**Activity:** Give the data again exactly as written, skipping any pictures.
--- Extracted data ---
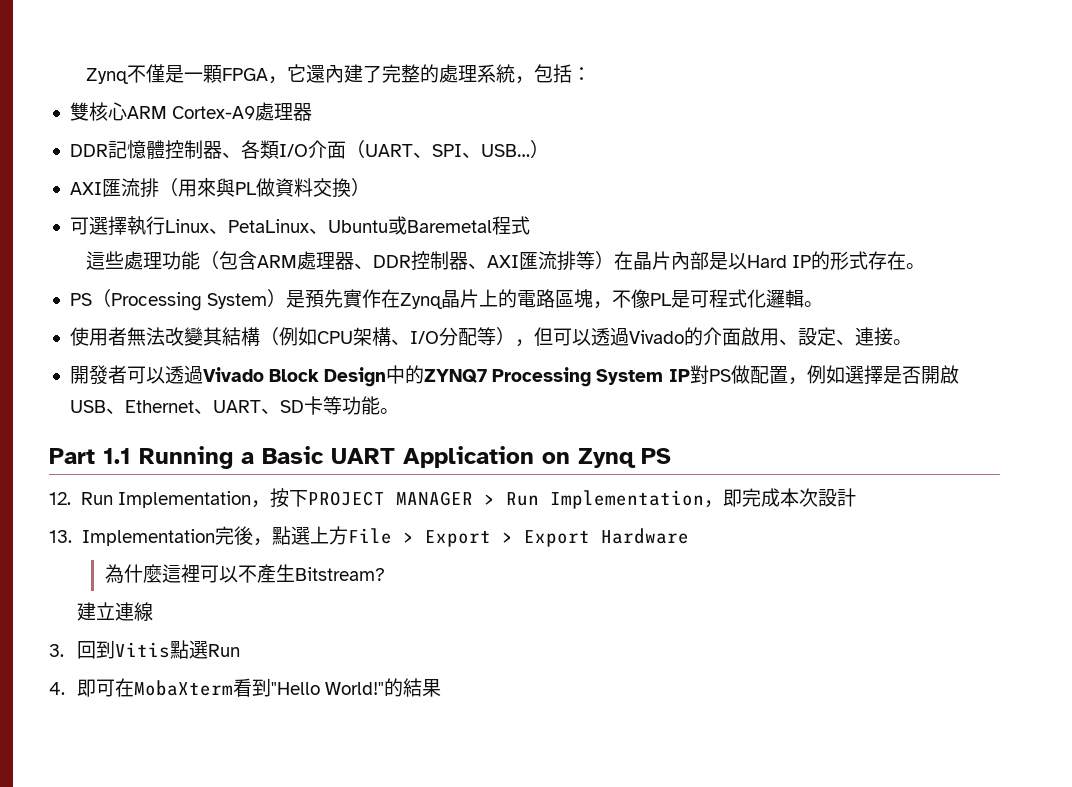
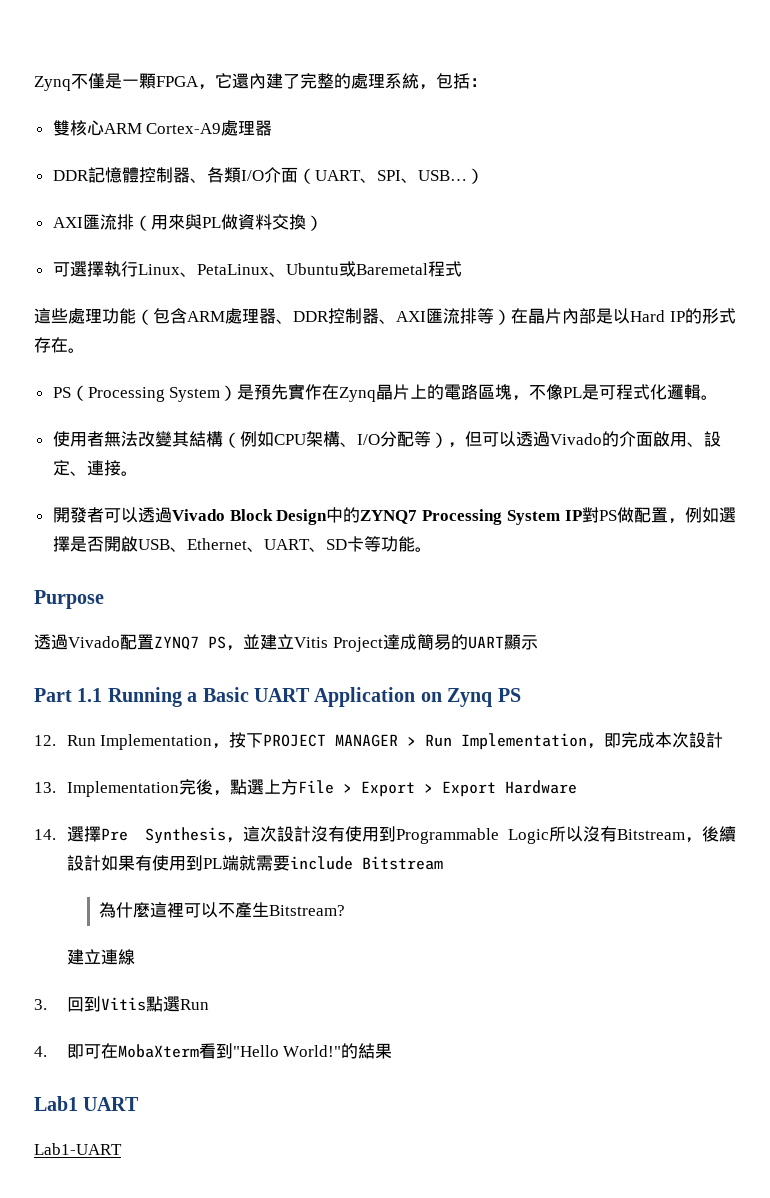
+ Purpose
+ 透過Vivado配置ZYNQ7 PS，並建立Vitis Project達成簡易的UART顯示
+ 14.選擇Pre Synthesis，這次設計沒有使用到Programmable Logic所以沒有Bitstream，後續設計如果有使用到PL端就需要include Bitstream
+ Lab1 UART
+ Lab1-UART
---
**Your response:**
+ Purpose
+ 透過Vivado配置ZYNQ7 PS，並建立Vitis Project達成簡易的UART顯示
+ 14.選擇Pre Synthesis，這次設計沒有使用到Programmable Logic所以沒有Bitstream，後續設計如果有使用到PL端就需要include Bitstream
+ Lab1 UART
+ Lab1-UART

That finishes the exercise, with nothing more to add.